Ed Driscoll

Alec Baldwin's Romance with Twitter Concludes

At least that’s what rage-fueled thespian tells Vanity Fair:

Are you ever going to open your Twitter account again?

Never. No. I went to Jimmy Gandolfini’s funeral, and when I was there I realized Jimmy Gandolfini didn’t have Twitter. Jimmy Gandolfini was so beloved as a person, and he was so admired as an actor, and he didn’t give a f*** about social media.

I really learned a lesson at the funeral. I said to myself, This is all a waste of time. Meaning it’s fun sometimes, but less and less, and less. It’s just another chink in your armor for people to come and kill you. I stopped and said to myself, I’m going to try where I just don’t do this anymore.
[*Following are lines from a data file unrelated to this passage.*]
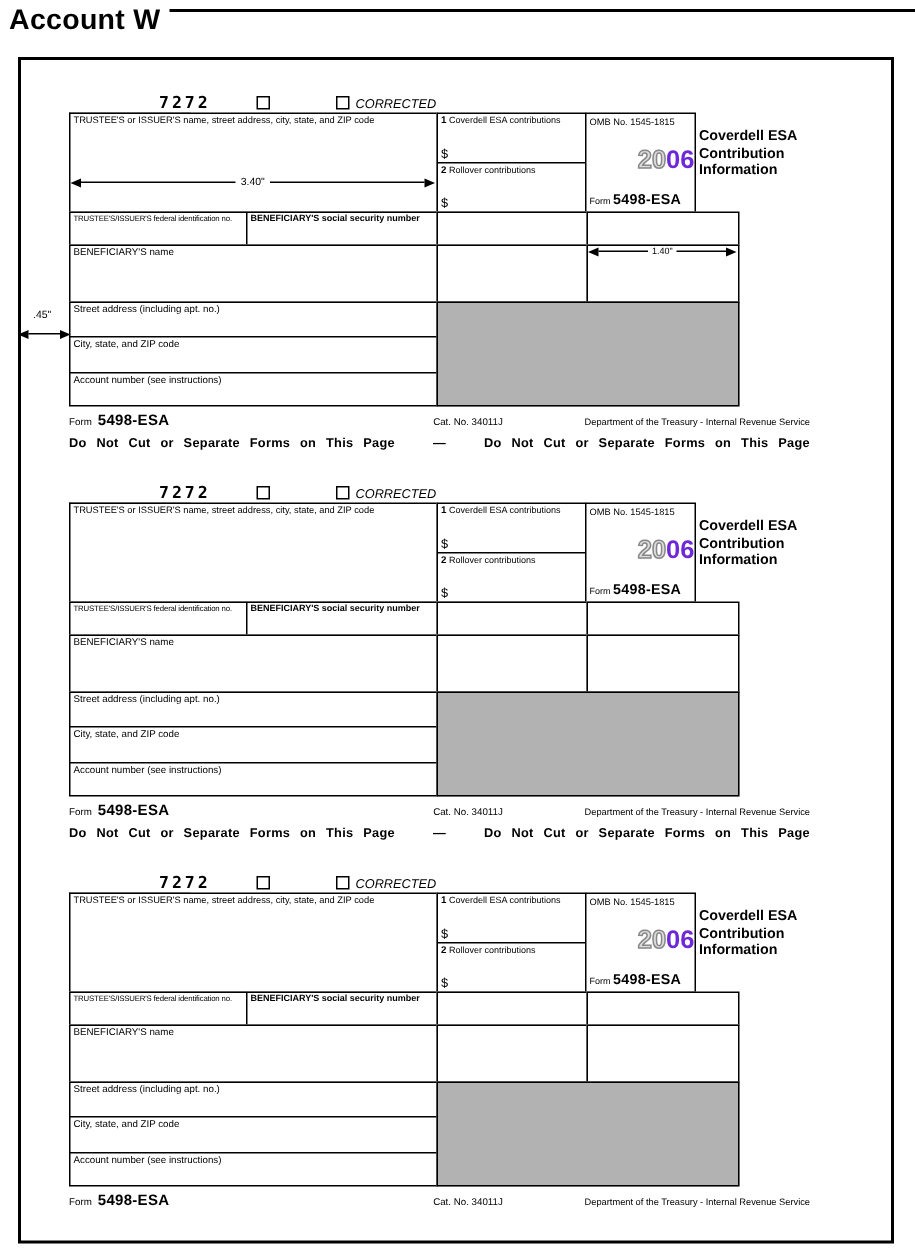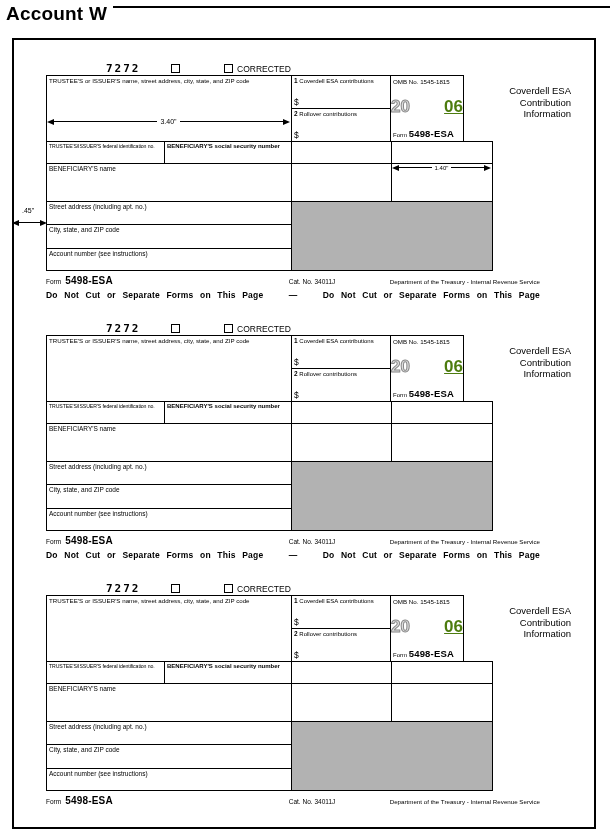"CORRECTED" .lbl-corr { font-style: none -> italic }
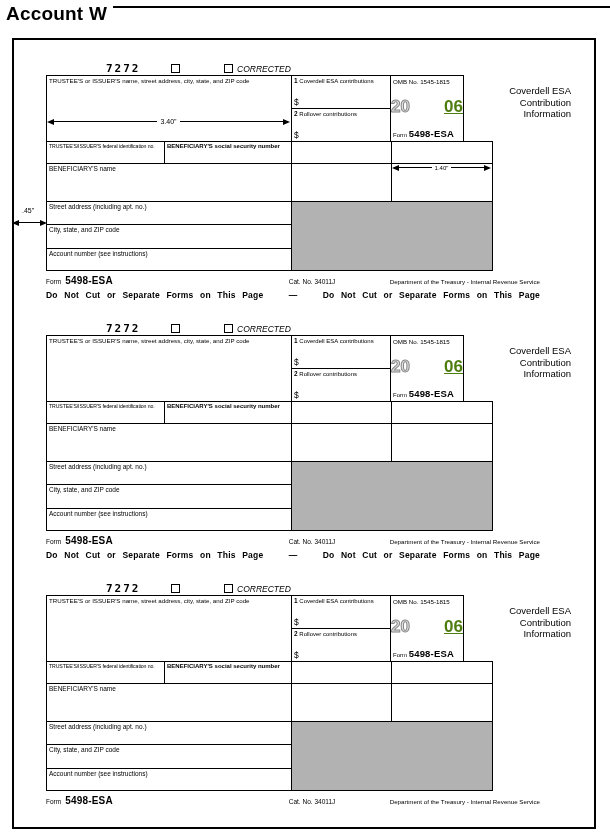"Coverdell ESA" .prod-title { font-weight: normal -> bold; text-align: right -> left }
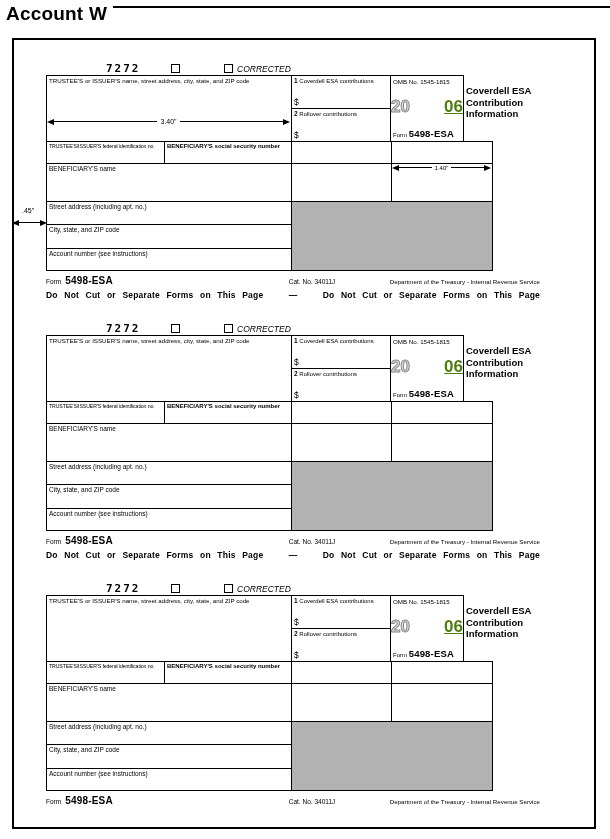"20" .year { justify-content: space-between -> flex-end }
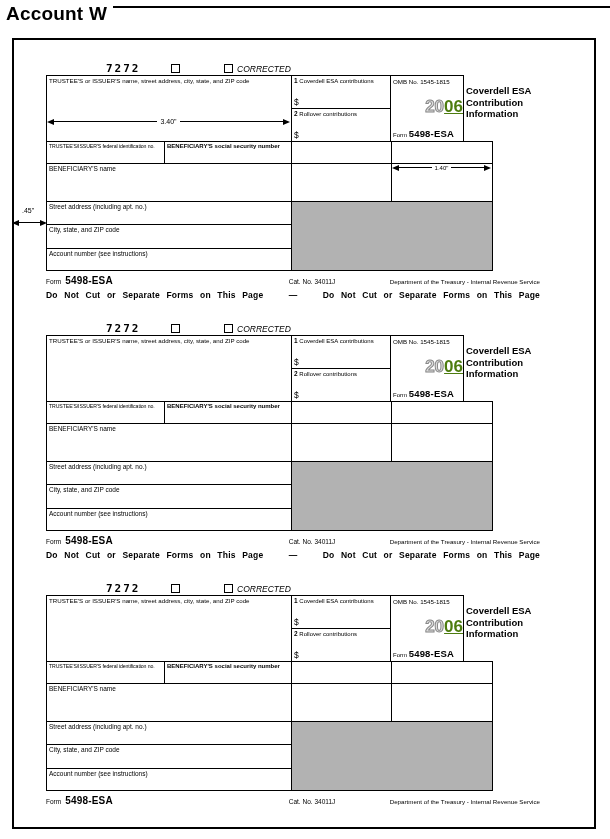"06" .year .y-bold { color: #4d7c0f -> #6d28d9; text-decoration: underline -> none }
“Chink in the armor?” [Raising eyebrow, Spock-style.] Hey, if Capital One won’t fire Alec for his homophobia, I doubt they’ll do anything about his xenophobia; despite an editor at liberal ESPN have being fired for using such un-PC language.

At least Baldwin’s meltdown caught the attention of the perilously liberal CNN anchor Anderson Cooper, as Kathy Shaidle wrote yesterday:

But of all the people—and they were legion—who rushed to condemn Baldwin’s nasty tantrum, it was Cooper’s reaction that stood out, and not just because the de facto “face” of CNN is as kneejerk a leftist as the ever-angry actor.

It’s because, as everyone knows (and knew full well before he “bravely” “came out” of the closet in 2012—hell, I’m sure it was obvious when he came out of the womb in ‘67), Anderson Cooper is gay.

Now, Anderson Cooper is no Walter Cronkite. (Then again, some might quip, neither was Walter Cronkite….)

In “Cold Civil War” America, no single broadcaster plays the same national voice of authority role Cronkite supposedly did, if only by default. (Kids: In those days, we only had three big networks on something called “the dial.” Long story.)

And obviously, Walter Cronkite wasn’t the photogenic, soft-spoken gay son of a Vanderbilt.

It’s that “gay” part that matters for our purposes. Cooper’s open-secret yet non-flamboyant homosexuality helped him “win” Middle America, or at the very least, it failed to tweak its blood pressure too much.

Anderson Cooper’s Tweet about Baldwin read:

Why does #AlecBaldwin get a pass when he uses gay slurs? If a conservative talked of beating up a “queen” they would be vilified.

This is pretty rich coming from Cooper, who’s never expressed remorse for popularizing the tasteless “tea-bagger” nickname for Tea Party sympathizers in 2009. (“It’s hard to talk when you’re tea-bagging,” Cooper had “joked,” knowingly, in a rare display of bitchy vulgarity.)

“So that’s that, then, Jim Treacher writes today.” Alec Baldwin is done with Twitter, you guys, for serious this time. The world lost a great actor when James Gandolfini died, but it also gained a sadder-but-wiser Alec Baldwin.”

And if past performance is any indication, no man is more likely to learn from his mistakes — to become a better person, a more capable, more caring member of humanity —  than Alec Baldwin.